从词牌的来源看,大致有几种:乐府诗题,唐代的乐曲名称,历史故事,人名或地名,词的内容或句式,乐调[4]。但后人用沿袭下来的词牌填词,而该词牌已经失去了本意,所填之词只是套用原有词格式。因此,以上译法值得考虑。如果简单地把词牌名统统作为“曲调”名来译,并不完全符合实际,甚至会产生误导效果。从词牌的功能来看,有的既做曲调名又做题目,有的先是题目,后又兼做曲调名。如《西江月》,本是曲调名,后兼做题目,而《舞马词》本来是反映主题的题目,并非是曲调名。在原始词牌失去其与音乐的关系之后,所谓的填词就跟原来相配的曲调没有直接关系了,后人填词不再是根据最初配乐的乐谱,而是根据构成原始词的“词”来填写的。所谓“词谱”是描述格式的,包括每首词的片数、句数、每句的字数、字的声调模式,即平仄和对仗,与乐谱没有关系。更主要的是,按照最初模式填出的词,其主题与原始词牌也毫无瓜葛了。更有甚者,一些来自外域,带有异域色彩、浪漫情调的词牌名,如果采用直译则会让人“误入歧途”了。如将“蝶恋花”翻译为“To the Tune Butterflies Love Blossoms”,会让人误以为是蝴蝶爱上花,其实,“恋”在这里的意思是“留恋、依依不舍”的意思,这样的译文势必导致读者更为迷惑不解。再者,在词牌名前加上“Tune”字来表示词牌为“曲调”的译法不准确。“词牌名”称为“调”,但是并非名副其实。汉语的“调”字,有“腔调(accent)、音调(tone)、曲调(melody)、调式(mode)”等意思。英语中的“Tune”,是A melody;A song;Correct pitch的意思。按固定形式填词,则是按词的平仄格式填词,因此应译作tonal pattern。至于采用音译来翻译词牌名,也并非妥当之举。比如,上述中有的译者将《渔歌子》音译为Yu Ge Zi(渔歌子),《浪淘沙》音译为Lang tao sha,这些译法对于那些不懂原始曲调的人来说,毫无意义可言。另外,从利于读者接受的角度来看,按照词牌名字面意思翻译或者说直译的做法意义也不大。譬如,《虞美人》原为唐教坊曲,初咏项羽宠姬虞美人,因以为名,它又名《一江春水》、《玉壶水》、《巫山十二峰》等。而李煜的《虞美人》写的是故国之思,有的译者则译为Tune:“The Beautiful Lady Yu”,容易导致不熟悉中国古词的外国读者的迷茫不解。又如对于《菩萨蛮》的译法也丰富多样。有的译者译为Deva-like Barbarian (P’u-sa man)(直译加音译)、Tune:“Buddhist Dancers”(直译)、Pusaman(音译)等。不过,即使将词牌名的意思译得非常准确,对于西方读者来说,无异于对牛弹琴。依笔者愚见,根据词的实际内容自译题目的做法为最佳解决办法。

四、结 语

综上所述,对于这些有着长期文化积淀的术语的翻译研究甚至统一译文,在学术界中是一件迫在眉睫的事情。笔者以为,我们在与西方学者交流和讨论的过程中,应尽量推动中西学界获得共识,统一译文,在不断对话和交流中为我国这一传统文类研究注入新的活力。只有在一致的话语环境中,中西方文化的交流才能扫除障碍得到加强,才能更好地推广和传播中国文化。这不仅是我们每一个炎黄子孙的责任,更是我们在从事这一领域研究的学者义不容辞的责任。

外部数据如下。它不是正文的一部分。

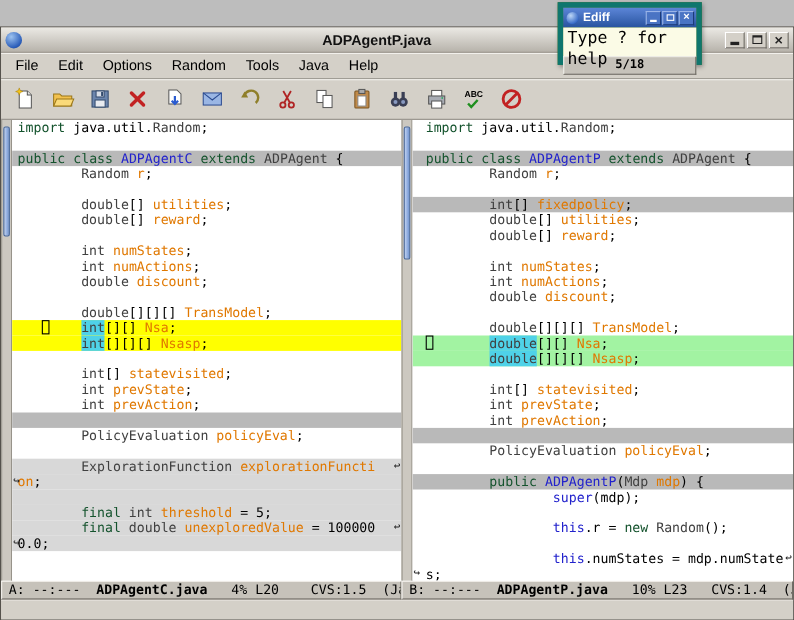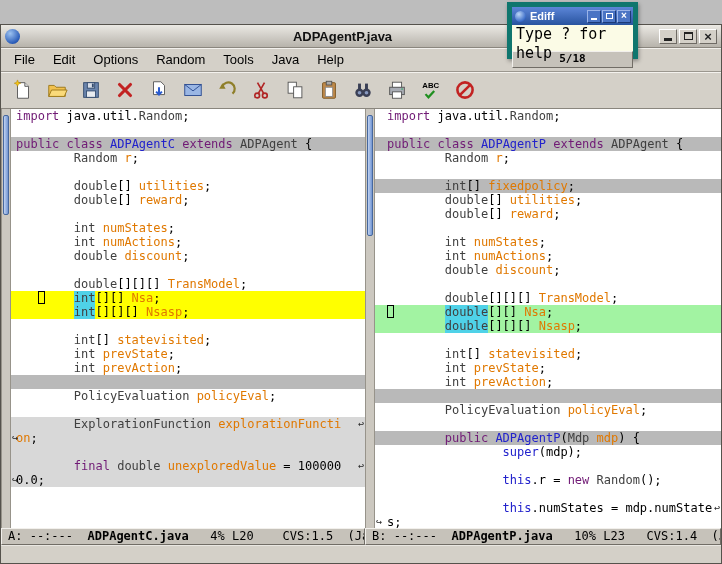"import" .tk-k { color: #701a75 -> #14532d }
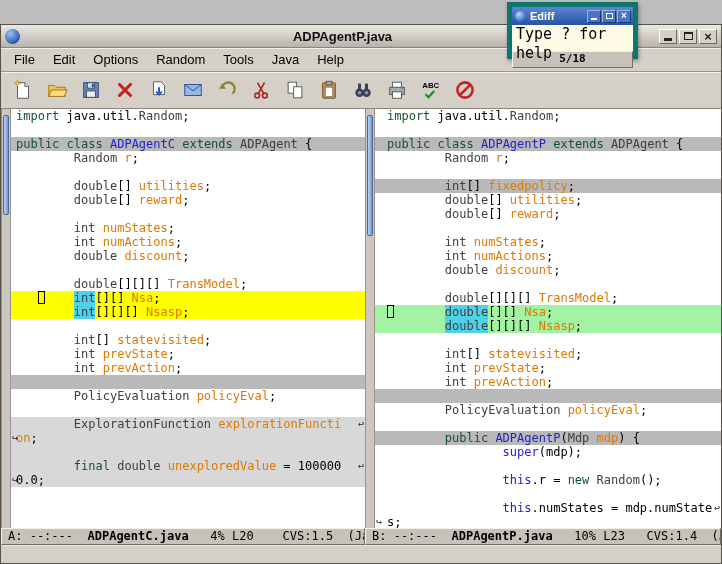"final int threshold = 5;" div.cl { html: none -> <div><span> </span><span>final</span><span> </span><span>int</span><span> </span><span>threshold</span><span> = 5;</span></div> }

[1]肖娴.论文学翻译的符号美学[J].重庆师范大学学报:哲学社会科学版,2013(5):48-53.

[2]陈祖美.李清照:诗词文选评[M].上海:上海古籍出版社,2002.

[3]A.S.Hornby, Oxford Advanced Learner’s Dictionary of Cur rent Engl ish with Chinese Translation[C].Hong Kong: Oxford University Press,1984:690-873.

[4]姚俏梅.唐宋词中西翻译流派英译比较研究[J].蚌埠学院学报,2013(4):81-84.